BEGIN Data supplied

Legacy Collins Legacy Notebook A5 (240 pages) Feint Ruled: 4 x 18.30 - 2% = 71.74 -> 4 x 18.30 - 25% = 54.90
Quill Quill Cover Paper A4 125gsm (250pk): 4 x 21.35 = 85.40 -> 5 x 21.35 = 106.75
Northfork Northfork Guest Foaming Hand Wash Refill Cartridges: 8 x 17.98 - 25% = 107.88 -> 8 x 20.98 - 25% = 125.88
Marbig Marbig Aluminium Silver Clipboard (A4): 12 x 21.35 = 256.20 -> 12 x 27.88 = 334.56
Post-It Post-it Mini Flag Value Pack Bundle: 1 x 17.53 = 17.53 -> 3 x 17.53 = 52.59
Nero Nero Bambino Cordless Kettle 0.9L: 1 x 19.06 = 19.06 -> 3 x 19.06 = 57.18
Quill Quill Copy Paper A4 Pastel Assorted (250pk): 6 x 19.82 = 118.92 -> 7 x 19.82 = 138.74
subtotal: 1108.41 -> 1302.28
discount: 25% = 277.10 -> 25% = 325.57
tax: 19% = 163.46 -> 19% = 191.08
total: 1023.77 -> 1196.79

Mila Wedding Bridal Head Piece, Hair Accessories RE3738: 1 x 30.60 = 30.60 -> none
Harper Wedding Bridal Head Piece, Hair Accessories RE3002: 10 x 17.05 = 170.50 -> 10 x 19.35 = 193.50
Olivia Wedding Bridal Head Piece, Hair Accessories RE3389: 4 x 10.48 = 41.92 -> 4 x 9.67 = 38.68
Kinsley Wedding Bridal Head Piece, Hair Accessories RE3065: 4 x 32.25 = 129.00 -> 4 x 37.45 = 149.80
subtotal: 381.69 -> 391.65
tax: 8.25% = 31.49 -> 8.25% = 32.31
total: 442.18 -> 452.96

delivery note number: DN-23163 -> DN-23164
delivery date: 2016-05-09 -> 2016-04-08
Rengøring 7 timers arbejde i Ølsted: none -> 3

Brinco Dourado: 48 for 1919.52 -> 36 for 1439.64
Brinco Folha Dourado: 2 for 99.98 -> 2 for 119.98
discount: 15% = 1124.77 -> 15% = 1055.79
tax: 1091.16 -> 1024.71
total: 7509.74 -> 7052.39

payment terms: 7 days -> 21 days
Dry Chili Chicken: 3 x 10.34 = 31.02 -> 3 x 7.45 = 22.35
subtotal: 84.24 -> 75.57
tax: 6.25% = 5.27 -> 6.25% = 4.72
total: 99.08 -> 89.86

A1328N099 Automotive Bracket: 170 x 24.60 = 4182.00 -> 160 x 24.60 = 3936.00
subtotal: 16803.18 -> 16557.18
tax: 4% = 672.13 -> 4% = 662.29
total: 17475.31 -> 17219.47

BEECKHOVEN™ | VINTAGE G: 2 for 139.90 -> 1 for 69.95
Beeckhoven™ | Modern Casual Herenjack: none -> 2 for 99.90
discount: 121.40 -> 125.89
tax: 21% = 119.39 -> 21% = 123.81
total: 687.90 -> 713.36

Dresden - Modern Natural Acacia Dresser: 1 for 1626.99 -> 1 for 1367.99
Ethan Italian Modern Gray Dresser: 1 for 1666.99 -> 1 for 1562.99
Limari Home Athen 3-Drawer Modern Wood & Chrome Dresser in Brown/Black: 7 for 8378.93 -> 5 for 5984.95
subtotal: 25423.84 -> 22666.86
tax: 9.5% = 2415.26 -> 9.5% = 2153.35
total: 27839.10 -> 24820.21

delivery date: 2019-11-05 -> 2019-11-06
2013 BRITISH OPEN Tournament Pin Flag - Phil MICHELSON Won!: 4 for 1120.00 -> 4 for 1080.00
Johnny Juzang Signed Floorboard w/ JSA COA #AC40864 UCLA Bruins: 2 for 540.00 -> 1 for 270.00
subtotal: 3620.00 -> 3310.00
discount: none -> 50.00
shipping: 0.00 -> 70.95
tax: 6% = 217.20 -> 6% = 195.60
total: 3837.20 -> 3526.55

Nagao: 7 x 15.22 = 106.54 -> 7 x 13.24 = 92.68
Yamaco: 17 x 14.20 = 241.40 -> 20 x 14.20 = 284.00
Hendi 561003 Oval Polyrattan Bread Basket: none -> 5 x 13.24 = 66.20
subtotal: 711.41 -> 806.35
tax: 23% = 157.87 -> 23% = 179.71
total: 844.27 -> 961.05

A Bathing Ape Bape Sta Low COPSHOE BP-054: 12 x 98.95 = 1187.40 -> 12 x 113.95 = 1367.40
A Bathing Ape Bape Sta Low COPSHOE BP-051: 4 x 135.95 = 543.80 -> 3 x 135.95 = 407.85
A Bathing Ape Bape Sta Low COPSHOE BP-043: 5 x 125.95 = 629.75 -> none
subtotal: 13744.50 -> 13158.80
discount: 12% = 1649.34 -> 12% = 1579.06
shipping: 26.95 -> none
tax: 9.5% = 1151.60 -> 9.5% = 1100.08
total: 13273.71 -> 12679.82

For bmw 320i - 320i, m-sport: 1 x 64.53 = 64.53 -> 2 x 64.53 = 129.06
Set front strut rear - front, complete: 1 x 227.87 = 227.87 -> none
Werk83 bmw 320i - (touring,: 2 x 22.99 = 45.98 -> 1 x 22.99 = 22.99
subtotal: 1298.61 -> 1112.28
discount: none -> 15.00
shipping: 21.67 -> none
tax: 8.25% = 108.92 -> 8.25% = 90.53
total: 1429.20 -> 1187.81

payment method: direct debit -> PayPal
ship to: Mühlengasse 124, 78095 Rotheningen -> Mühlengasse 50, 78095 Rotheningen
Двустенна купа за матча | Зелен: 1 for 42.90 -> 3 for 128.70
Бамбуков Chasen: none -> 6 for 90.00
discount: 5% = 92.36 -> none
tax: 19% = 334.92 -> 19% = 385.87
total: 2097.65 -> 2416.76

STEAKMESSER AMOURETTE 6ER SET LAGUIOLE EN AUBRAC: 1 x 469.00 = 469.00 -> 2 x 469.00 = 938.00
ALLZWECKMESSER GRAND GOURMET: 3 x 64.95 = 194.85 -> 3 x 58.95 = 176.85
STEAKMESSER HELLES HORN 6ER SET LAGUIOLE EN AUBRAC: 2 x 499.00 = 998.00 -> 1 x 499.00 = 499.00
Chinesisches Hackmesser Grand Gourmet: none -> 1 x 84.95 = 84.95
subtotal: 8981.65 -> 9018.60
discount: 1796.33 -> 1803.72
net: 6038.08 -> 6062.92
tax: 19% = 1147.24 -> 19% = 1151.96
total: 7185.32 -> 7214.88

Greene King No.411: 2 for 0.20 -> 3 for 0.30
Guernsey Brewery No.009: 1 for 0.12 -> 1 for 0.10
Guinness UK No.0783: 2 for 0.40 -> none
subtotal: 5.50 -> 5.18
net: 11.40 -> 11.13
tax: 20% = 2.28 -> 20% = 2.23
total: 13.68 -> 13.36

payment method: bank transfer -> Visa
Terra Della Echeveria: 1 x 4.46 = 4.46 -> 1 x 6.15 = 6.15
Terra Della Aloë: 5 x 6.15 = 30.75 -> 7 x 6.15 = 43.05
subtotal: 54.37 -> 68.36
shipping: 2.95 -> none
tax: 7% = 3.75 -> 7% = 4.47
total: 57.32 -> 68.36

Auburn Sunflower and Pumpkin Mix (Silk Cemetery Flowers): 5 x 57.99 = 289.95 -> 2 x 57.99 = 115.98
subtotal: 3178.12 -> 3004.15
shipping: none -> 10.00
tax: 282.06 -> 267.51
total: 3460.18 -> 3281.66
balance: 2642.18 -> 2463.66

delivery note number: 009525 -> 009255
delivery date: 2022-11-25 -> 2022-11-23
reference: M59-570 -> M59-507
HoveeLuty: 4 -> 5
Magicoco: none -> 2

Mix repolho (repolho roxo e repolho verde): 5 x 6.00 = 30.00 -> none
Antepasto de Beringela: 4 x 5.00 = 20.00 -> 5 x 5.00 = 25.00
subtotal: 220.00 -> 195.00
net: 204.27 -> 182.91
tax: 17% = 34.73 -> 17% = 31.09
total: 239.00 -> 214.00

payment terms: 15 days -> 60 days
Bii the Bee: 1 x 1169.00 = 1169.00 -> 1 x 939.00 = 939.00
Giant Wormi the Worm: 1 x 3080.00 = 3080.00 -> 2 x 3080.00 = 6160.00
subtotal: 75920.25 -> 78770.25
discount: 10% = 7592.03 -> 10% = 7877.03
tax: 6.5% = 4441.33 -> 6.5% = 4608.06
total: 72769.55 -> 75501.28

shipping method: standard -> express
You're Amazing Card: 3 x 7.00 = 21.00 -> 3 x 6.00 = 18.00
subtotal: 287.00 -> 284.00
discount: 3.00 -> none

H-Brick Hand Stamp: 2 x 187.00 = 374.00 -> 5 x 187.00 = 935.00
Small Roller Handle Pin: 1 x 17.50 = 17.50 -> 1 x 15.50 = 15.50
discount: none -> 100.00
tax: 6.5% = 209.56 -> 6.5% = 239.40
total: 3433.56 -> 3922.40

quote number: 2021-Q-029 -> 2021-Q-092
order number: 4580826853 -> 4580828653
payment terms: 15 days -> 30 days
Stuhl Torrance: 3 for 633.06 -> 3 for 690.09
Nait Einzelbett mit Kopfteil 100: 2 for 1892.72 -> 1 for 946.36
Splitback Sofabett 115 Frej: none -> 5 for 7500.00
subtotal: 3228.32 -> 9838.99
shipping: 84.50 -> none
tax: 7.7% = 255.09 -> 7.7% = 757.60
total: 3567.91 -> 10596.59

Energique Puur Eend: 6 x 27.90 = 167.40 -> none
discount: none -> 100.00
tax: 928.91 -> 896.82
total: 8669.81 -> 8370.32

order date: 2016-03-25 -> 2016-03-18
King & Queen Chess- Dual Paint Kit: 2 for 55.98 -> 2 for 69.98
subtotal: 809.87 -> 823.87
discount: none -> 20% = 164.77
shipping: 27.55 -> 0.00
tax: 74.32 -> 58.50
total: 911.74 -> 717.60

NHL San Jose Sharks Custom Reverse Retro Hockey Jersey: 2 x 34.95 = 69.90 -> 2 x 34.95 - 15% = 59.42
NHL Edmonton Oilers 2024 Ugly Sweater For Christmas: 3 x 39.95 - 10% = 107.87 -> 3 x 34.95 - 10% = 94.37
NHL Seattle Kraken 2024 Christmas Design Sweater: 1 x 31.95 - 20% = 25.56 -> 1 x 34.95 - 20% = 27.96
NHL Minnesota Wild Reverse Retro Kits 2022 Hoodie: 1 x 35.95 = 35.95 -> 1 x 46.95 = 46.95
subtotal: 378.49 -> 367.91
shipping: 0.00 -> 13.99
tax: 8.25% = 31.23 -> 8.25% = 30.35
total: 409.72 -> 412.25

END Data supplied

• [Your objective]: Please print the lines from the start of the records up to and including the line with "Northfork Northfork Guest", copying each one exactly and leaving out the rest.

• [Answer to the exercise]:
Legacy Collins Legacy Notebook A5 (240 pages) Feint Ruled: 4 x 18.30 - 2% = 71.74 -> 4 x 18.30 - 25% = 54.90
Quill Quill Cover Paper A4 125gsm (250pk): 4 x 21.35 = 85.40 -> 5 x 21.35 = 106.75
Northfork Northfork Guest Foaming Hand Wash Refill Cartridges: 8 x 17.98 - 25% = 107.88 -> 8 x 20.98 - 25% = 125.88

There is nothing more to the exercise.